Article Text


  1. H M P Parry,
  2. L D Donnelly,
  3. N V Z Van Zuydam,
  4. D E Elder,
  5. A M Morris,
  6. A D Doney,
  7. C N A P Palmer,
  8. C C L Lang
  1. University of Dundee, Ninewells Hospital


    Background Hyperglycaemia is associated with increased risk of cardiovascular events in diabetic individuals. The relationship between glycaemic control and the development of chronic heart failure (CHF) is undefined and may have a genetic component. In this study, we aim to assess the relationship between glycaemic control and the development of CHF and examine whether genes predicting glycosylated haemoglobin levels also predicted time to development of CHF.

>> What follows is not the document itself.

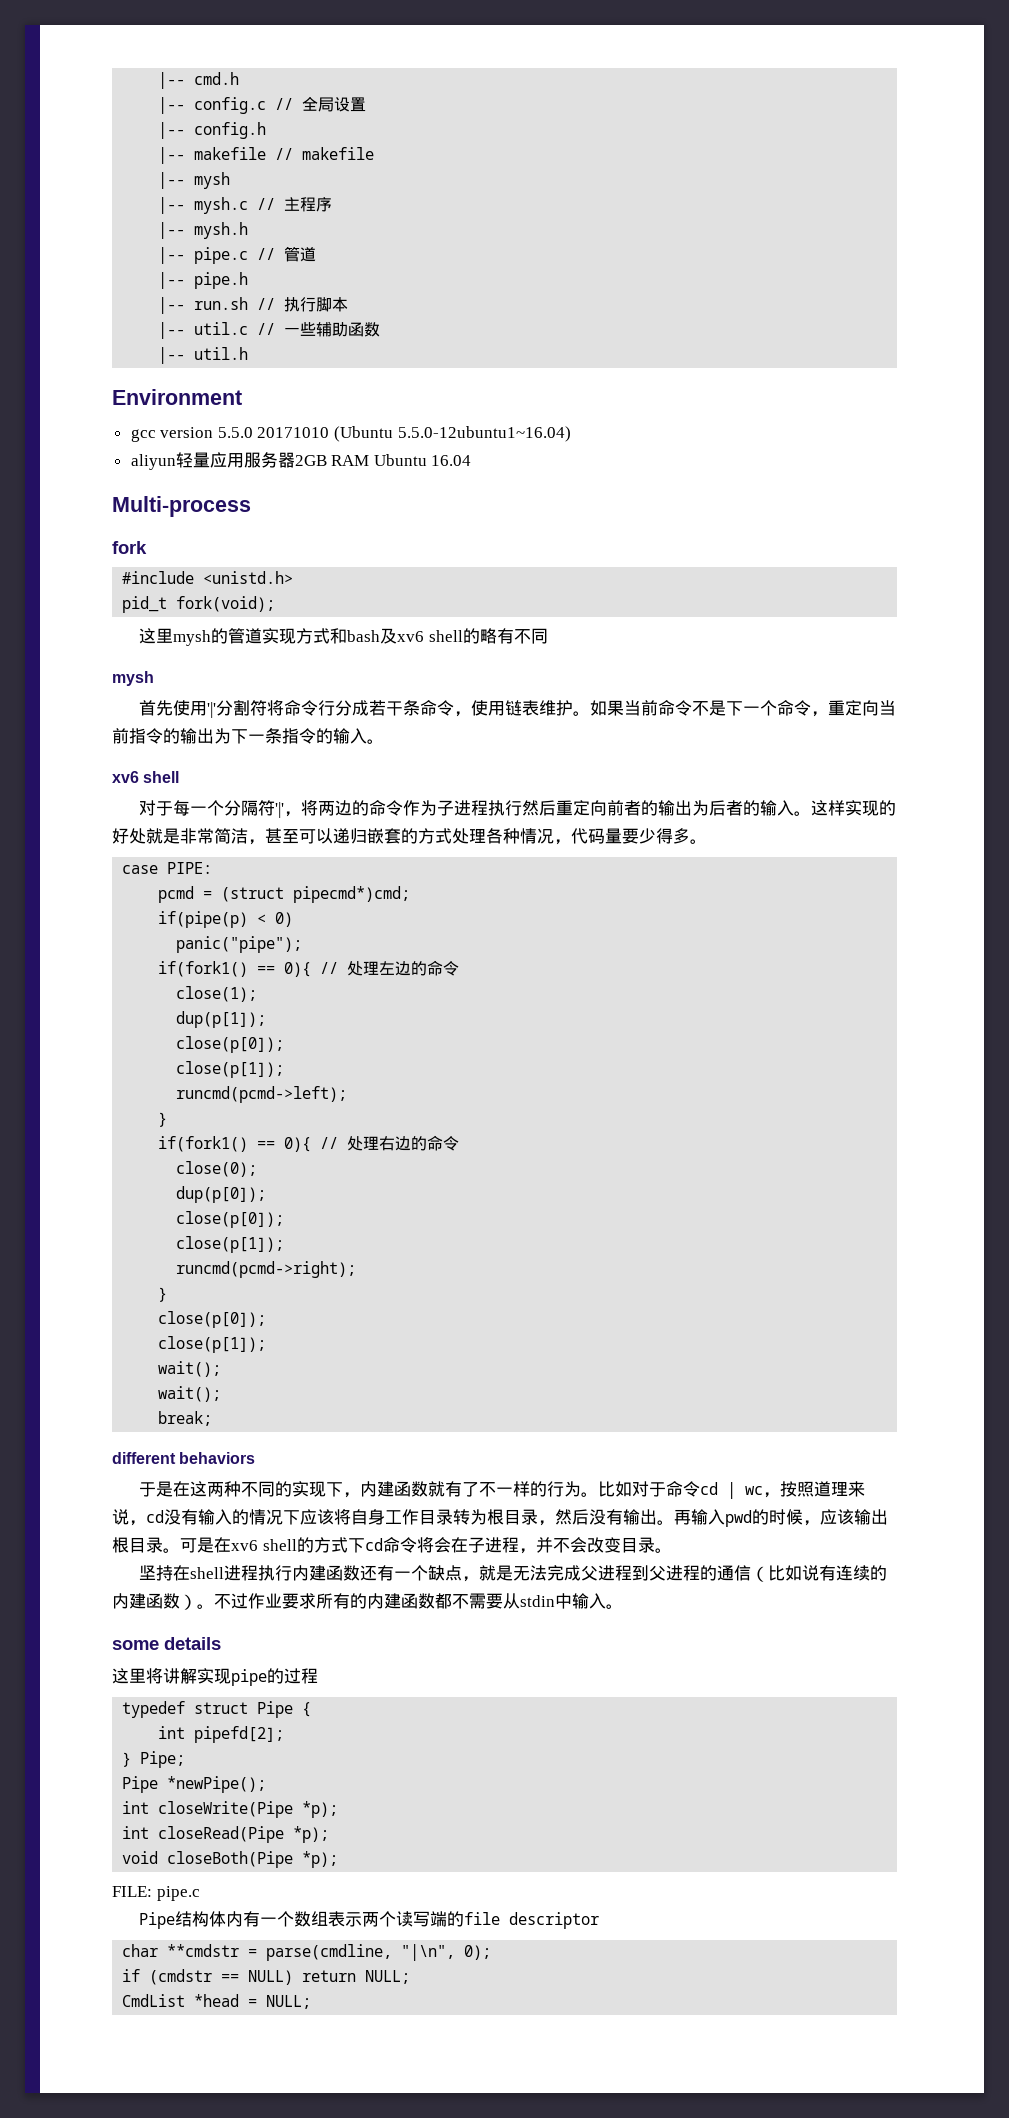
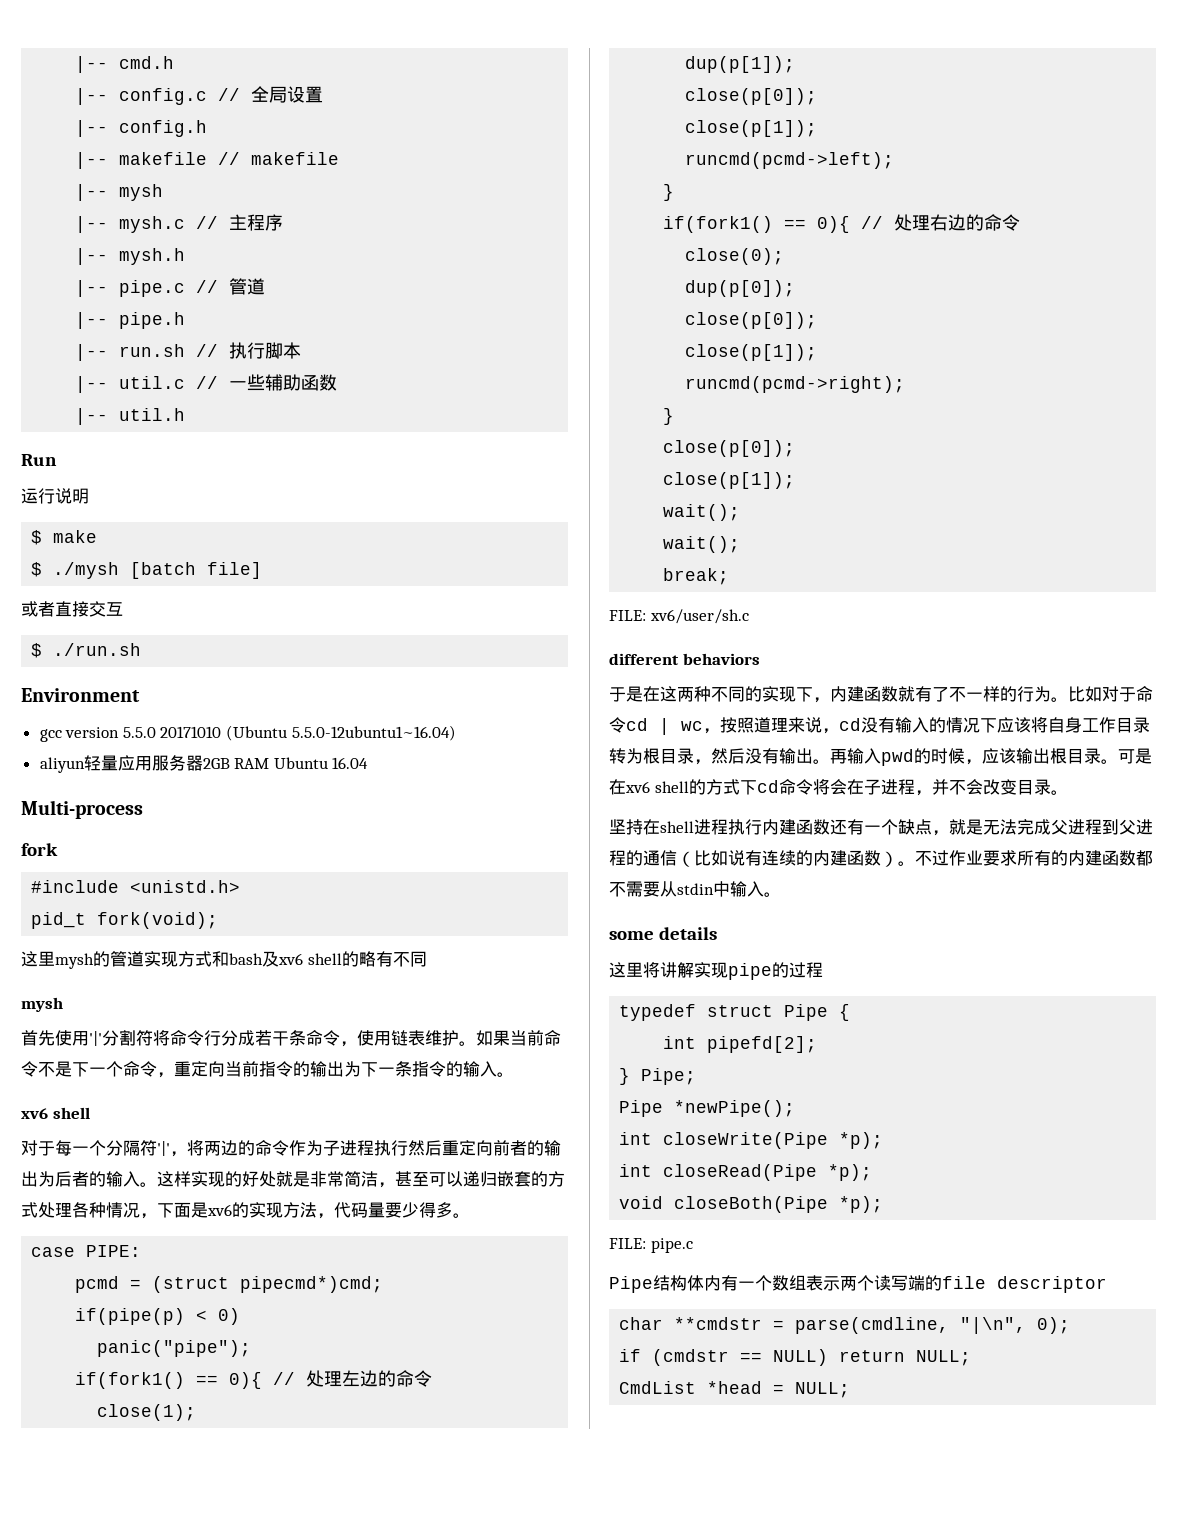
(249, 353) none -> [21,454,57,466] [21,488,89,504] [31,530,98,545] [31,562,263,579] [21,601,123,617] [31,643,142,658] // Run // 运行说明 // $ make // $ ./mysh [batch file] // 或者直接交互 // $ ./run.sh
(571, 842) none -> [157,1202,334,1219] 下面是xv6的实现方法，
(213, 1418) none -> [609,609,749,624] // FILE: xv6/user/sh.c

    Methods This study was carried out in the Go-DARTS population of Tayside, Scotland, using demographic, echocardiographic and prescribing data maintained by the University of Dundee. CHF incidence, determined during the study period October 1999 to August 2011, was identified by either the presence of a hospital discharge code for CHF or echocardiogram showing left ventricular systolic dysfunction and prescription of a loop diuretic. CHF cases and non-CHF controls were matched for gender and age at diabetes diagnosis. Development of CHF was modelled using conditional logistic regression using updated mean HbA1c during the study period, using age, gender and duration of diabetes as covariates. Proportional hazard regression analysis was used to determine whether published single nucleotide polymorphisms (SNPs) associated with glycaemic control predicted time to development of CHF in this population.

    Results Out of 8890 diabetic individuals, 759 developed CHF during the study period (mean age at diagnosis 74.2±9.6 years, 60.6% males). The adjusted OR for developing CHF in those with updated mean HbA1C greater than 6.9 was 2.14 (95% CI 1.64 to 2.8, p<0.01). Three SNPs previously associated with glycaemic control predicted time to CHF development rs6474359 (p=1.67×10–4, HR 1.90, 95% CI 1.36 to 2.67), rs7800094 (p=9.46×10–3, HR 1.23, 95% CI 1.05 to 1.45) and rs10885122 (p=0.02, HR 1.34, 95% CI 1.05 to 1.70).

    Conclusions These data suggest that glycaemic control is an independent risk factor for incident CHF in individuals with T2DM. Since SNPs associated with glycaemic control were also associated with CHF development this increased risk may have a genetic component.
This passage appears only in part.